(Edit tracking data)
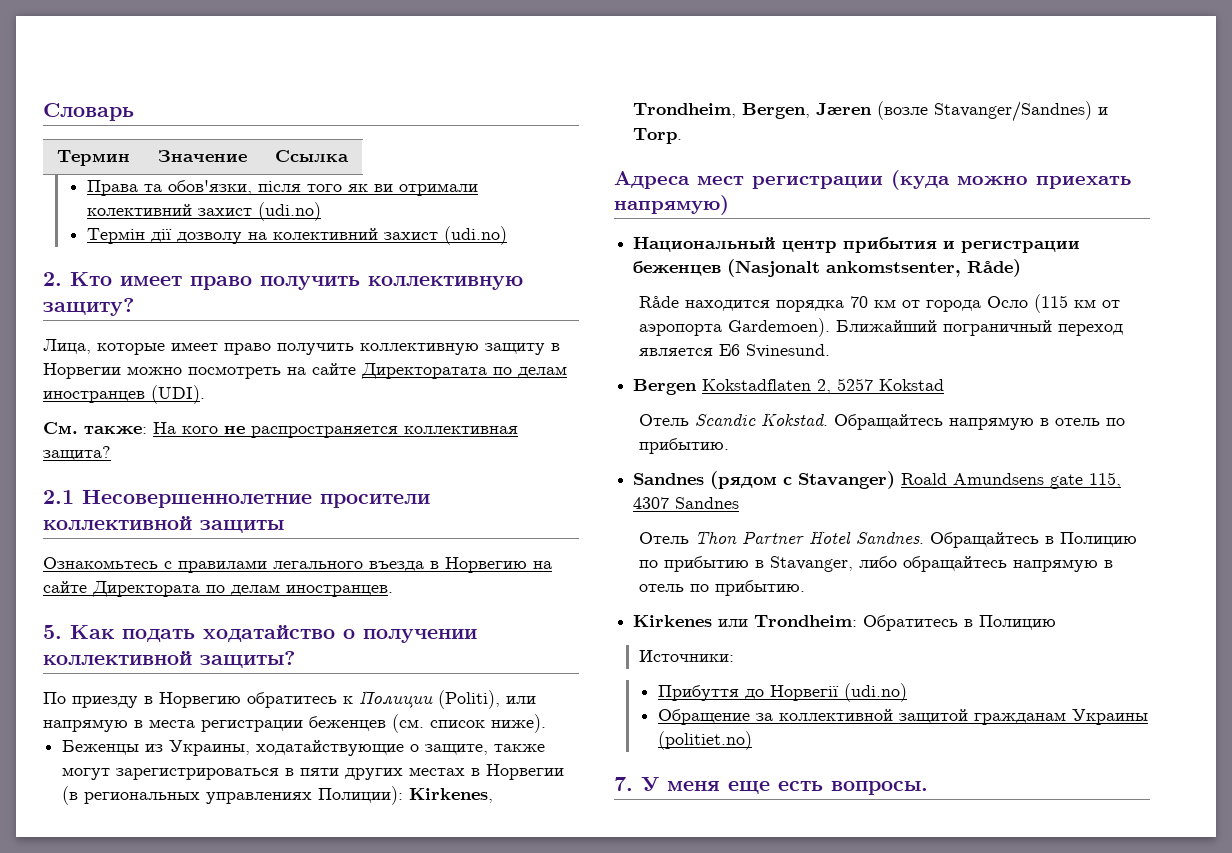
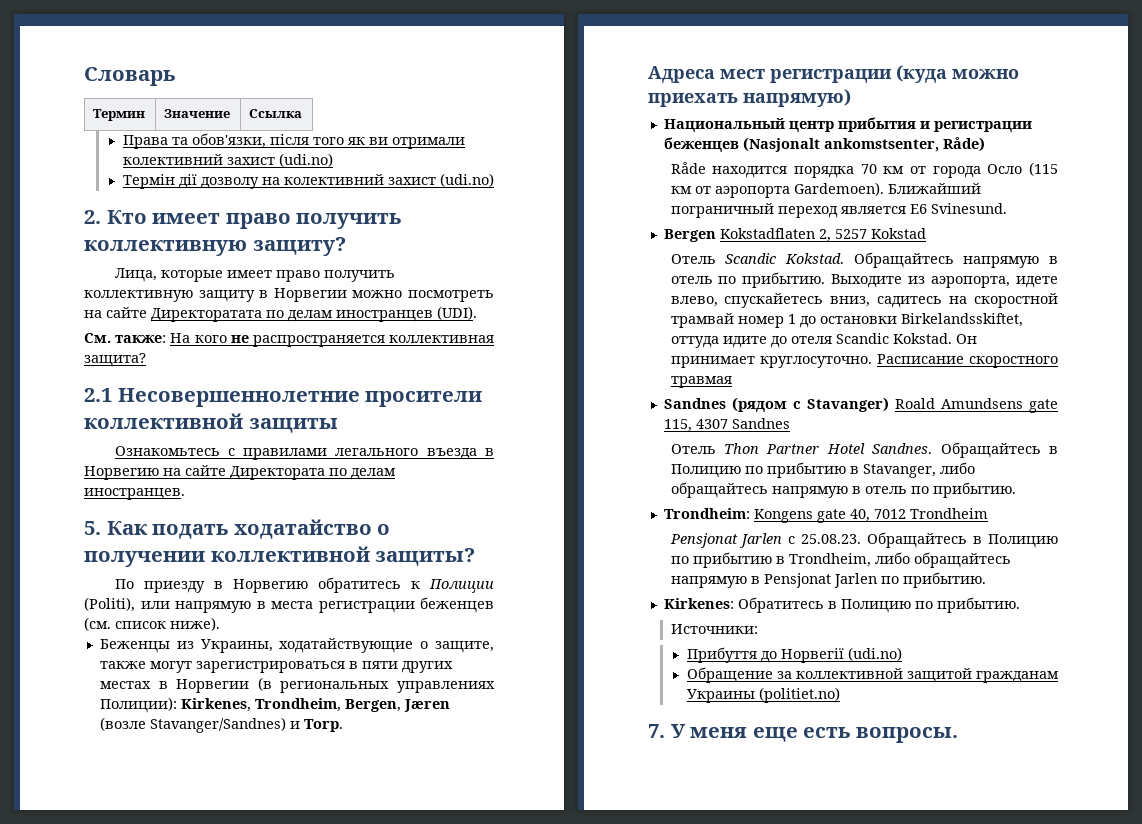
+ Выходите из аэропорта, идете влево, спускайетесь вниз, садитесь на скоростной трамвай номер 1 до остановки Birkelandsskiftet, оттуда идите до отеля Scandic Kokstad. Он принимает круглосуточно. Расписание скоростного травмая
- Kirkenes или Trondheim: Обратитесь в Полицию
+ Trondheim: Kongens gate 40, 7012 Trondheim
+ Pensjonat Jarlen c 25.08.23. Обращайтесь в Полицию по прибытию в Trondheim, либо обращайтесь напрямую в Pensjonat Jarlen по прибытию.
+ Kirkenes: Обратитесь в Полицию по прибытию.

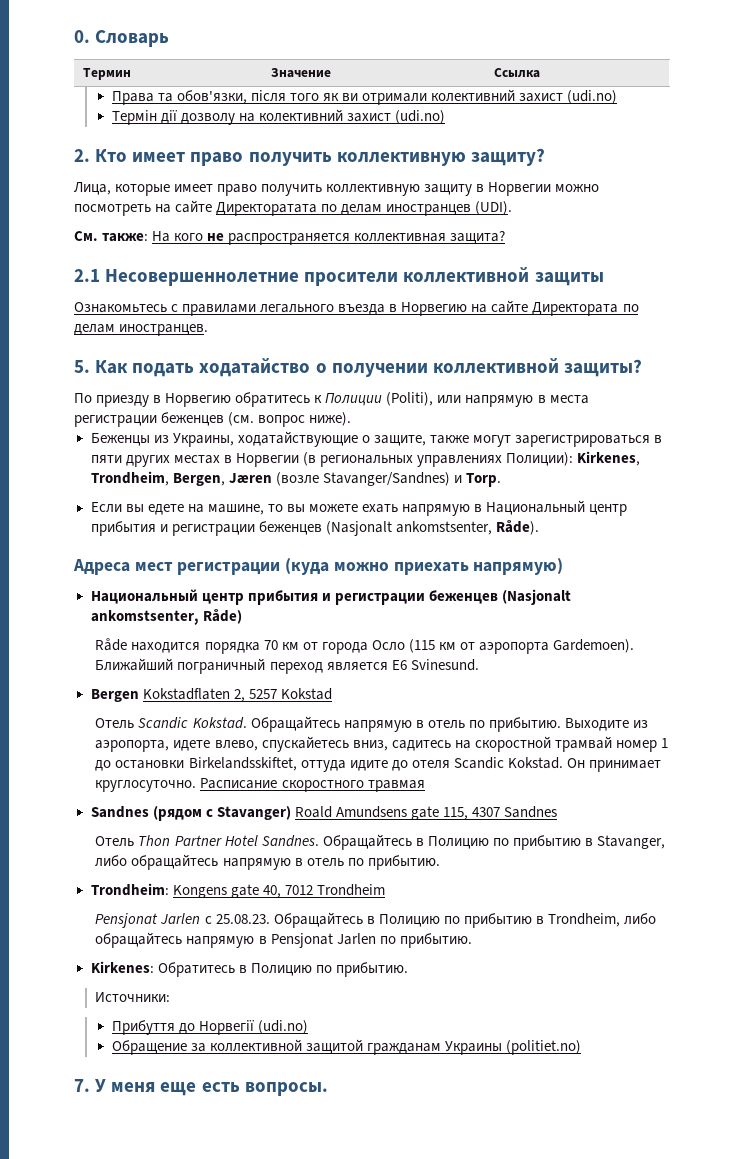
- Словарь
+ 0. Словарь
- По приезду в Норвегию обратитесь к Полиции (Politi), или напрямую в места регистрации беженцев (см. список ниже).
+ По приезду в Норвегию обратитесь к Полиции (Politi), или напрямую в места регистрации беженцев (см. вопрос ниже).
+ Если вы едете на машине, то вы можете ехать напрямую в Национальный центр прибытия и регистрации беженцев (Nasjonalt ankomstsenter, Råde).

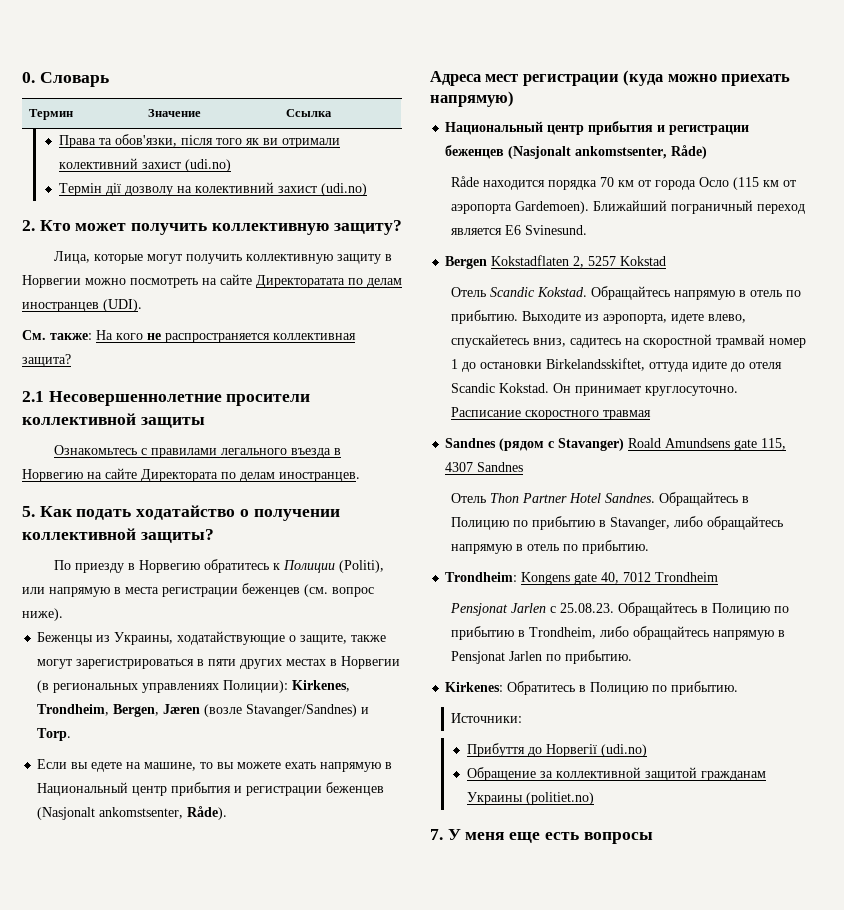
- 2. Кто имеет право получить коллективную защиту?
+ 2. Кто может получить коллективную защиту?
- Лица, которые имеет право получить коллективную защиту в Норвегии можно посмотреть на сайте Директоратата по делам иностранцев (UDI).
+ Лица, которые могут получить коллективную защиту в Норвегии можно посмотреть на сайте Директоратата по делам иностранцев (UDI).
- 7. У меня еще есть вопросы.
+ 7. У меня еще есть вопросы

=== Work task ===
Your task is to write out the lines from the one with "- 2. Кто имеет" through the end of the records, exactly and with nothing added.

=== Output of the exercise ===
- 2. Кто имеет право получить коллективную защиту?
+ 2. Кто может получить коллективную защиту?
- Лица, которые имеет право получить коллективную защиту в Норвегии можно посмотреть на сайте Директоратата по делам иностранцев (UDI).
+ Лица, которые могут получить коллективную защиту в Норвегии можно посмотреть на сайте Директоратата по делам иностранцев (UDI).
- 7. У меня еще есть вопросы.
+ 7. У меня еще есть вопросы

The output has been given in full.